Malfi shows acts of cruelty

10 April 2012

An act of gross theatrical indecency has been perpetrated. The Royal Shakespeare Company converts John Webster's tremendous Jacobean Revenge drama into the stage equivalent of a Hammer horror movie, with a touch of Rocky Horror chucked in too.

When the Duchess of Malfi induces laughter in the wrong, serious places, as it sometimes did on Friday, you deduce something has gone wrong. Director Gale Edwards fails to discover a suitably Websterian style and atmosphere. The scenes of high suffering, where the widowed Duchess is tormented and strangled for secretly marrying beneath her, or when her murderous brother goes out of his guilty mind, become ludicrous, not horrifying.

Webster's grand melancholia and pessimism, his sense of a world seething with corruption are faintly evoked. Miss Edwards unwisely updates the play to a clichéd 1960s Dolce Vita Italy. Yet Webster's Jacobean milieu, with its witchcraft fears and Roman Catholic corruption, its Malcontent Revenger, its mockery of a marriage masque and piercing sense of mortality, resists being yanked from its context.
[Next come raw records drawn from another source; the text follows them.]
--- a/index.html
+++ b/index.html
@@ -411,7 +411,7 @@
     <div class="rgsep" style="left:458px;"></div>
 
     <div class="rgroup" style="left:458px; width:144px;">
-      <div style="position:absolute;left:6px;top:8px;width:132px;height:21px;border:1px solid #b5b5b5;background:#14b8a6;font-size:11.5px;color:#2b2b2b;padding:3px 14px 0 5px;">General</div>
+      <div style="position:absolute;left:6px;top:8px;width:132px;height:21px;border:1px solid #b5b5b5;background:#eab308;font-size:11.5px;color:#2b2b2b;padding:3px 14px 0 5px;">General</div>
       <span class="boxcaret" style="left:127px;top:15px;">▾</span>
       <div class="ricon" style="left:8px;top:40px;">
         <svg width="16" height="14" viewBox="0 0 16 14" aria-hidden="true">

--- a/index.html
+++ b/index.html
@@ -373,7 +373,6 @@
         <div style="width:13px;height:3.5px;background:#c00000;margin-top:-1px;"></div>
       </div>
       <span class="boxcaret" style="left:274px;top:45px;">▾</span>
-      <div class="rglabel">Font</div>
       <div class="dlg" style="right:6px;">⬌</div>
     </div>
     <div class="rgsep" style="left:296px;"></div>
Peter J Davison's ugly stage set, with a mottled terracotta wall, vertically sliding panels, incomplete lamppost and a central, tall glasshouse, which sometimes distorts perspective, is unfairly meaningless.

The first glimpse of the play's corrupt court society consists of dozens of balloons and gallivanting partygoers. How decadent! These party people are caught in that glasshouse structure, where later, a tableau of the Duchess's supposedly murdered husband and children look ridiculously like slabs of meat. Here too the sexually obsessed madmen, grotesque rather than disturbing, saunter and moan. All performances seem mis-begotten - overpitched and roaring. Actors rush at their speeches, growling and barking like frantic dogs in hot pursuit of rabbits.
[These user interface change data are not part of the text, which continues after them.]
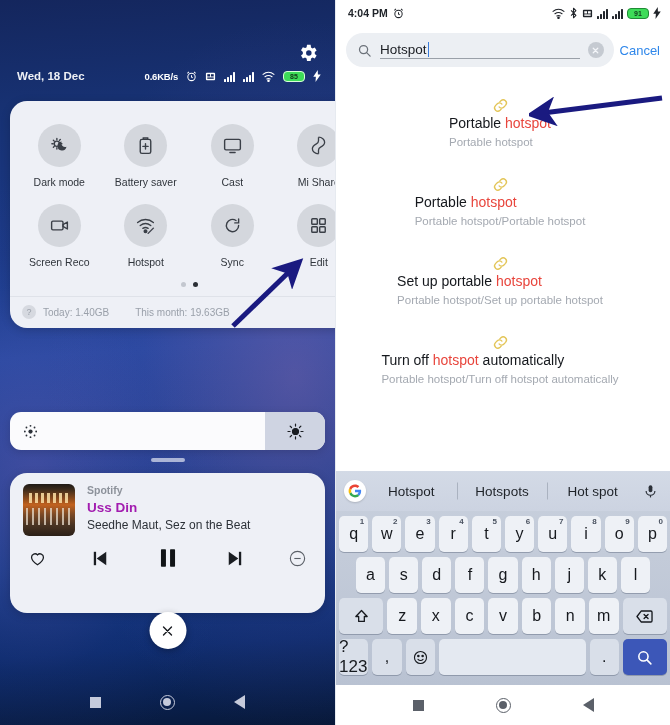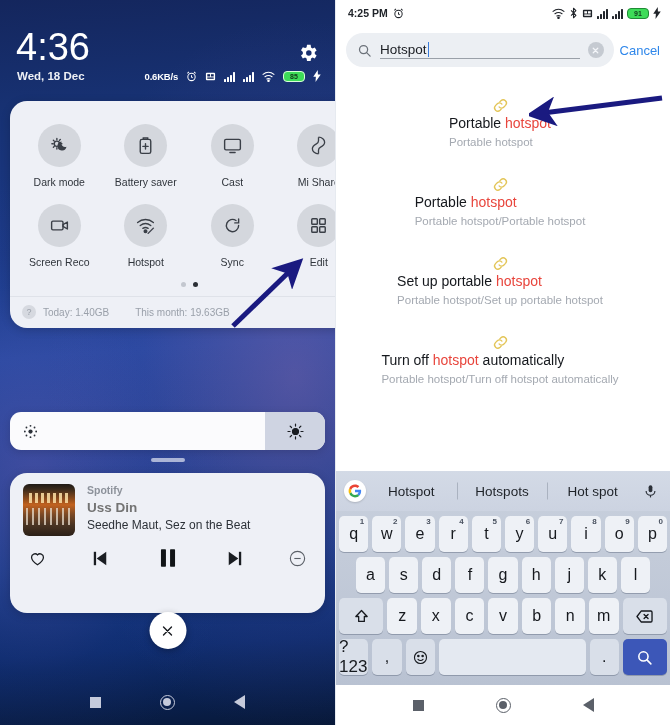--- a/index.html
+++ b/index.html
@@ -515,7 +515,7 @@
 
     <div class="r-status">
       <span class="left-g">
-        <span>4:25 PM</span>
+        <span>4:04 PM</span>
         <svg width="11" height="11" viewBox="0 0 24 24" fill="none" stroke="#20242a" stroke-width="2.2">
             <circle cx="12" cy="13" r="8"></circle>
             <path d="M12 9v4l2.5 2"></path>

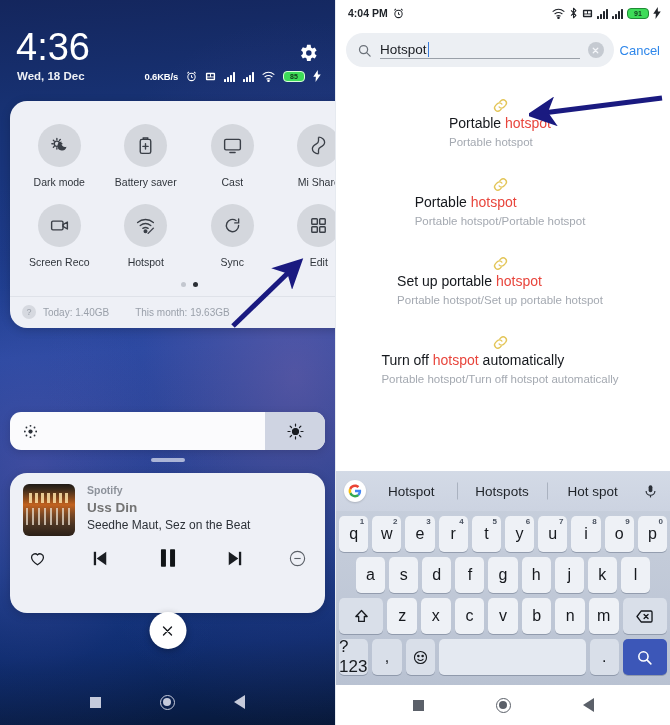--- a/index.html
+++ b/index.html
@@ -278,7 +278,6 @@
 
   <div class="left">
 
-    <div class="clock-big">4:36</div>
     <div class="date-line">Wed, 18 Dec</div>
 
     <div class="gear-btn">

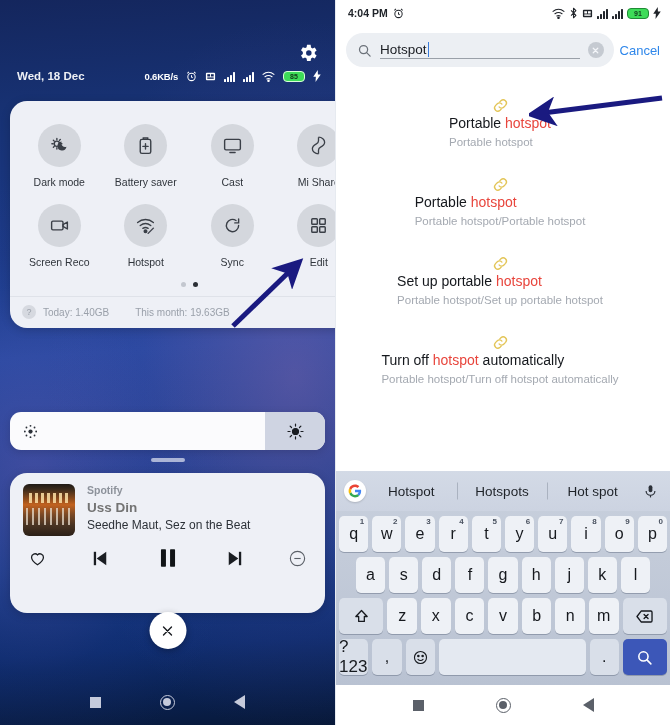--- a/index.html
+++ b/index.html
@@ -130,7 +130,7 @@
     opacity: .75;
   }
   .media-app { font-size: 10.5px; color: #8d929b; font-weight: 600; }
-  .media-title { font-size: 13.5px; color: #737373; font-weight: 700; margin-top: 4px; }
+  .media-title { font-size: 13.5px; color: #a21caf; font-weight: 700; margin-top: 4px; }
   .media-artist { font-size: 12px; color: #2c3138; margin-top: 3px; }
   .media-ctrls {
     display: flex; align-items: center; justify-content: space-between;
Black leather drearily serves as an emblem of kinky wickedness. Colin Tierney, as the Duchess's incestuously smitten brother, Ferdinand, revels in camp petulance rather than cruelty, his mania absurd and pangs of conscience minimal. Ken Bones's wicked Cardinal brother humps his latest mistress astride a huge cross but is otherwise merely lurid. Aisling O'Sullivan, as a red-headed, handsome Duchess hankers mildly for Richard Lintern's listless homme fatale of a steward. She unbelievably keeps her sarcastic cool, instead of struggling to preserve it, when facing torment and a death sentence. Valiant Tom Mannion, taking over as Bosola at very short-notice is less a malcontent, murderer and revenger than a freelance snarler.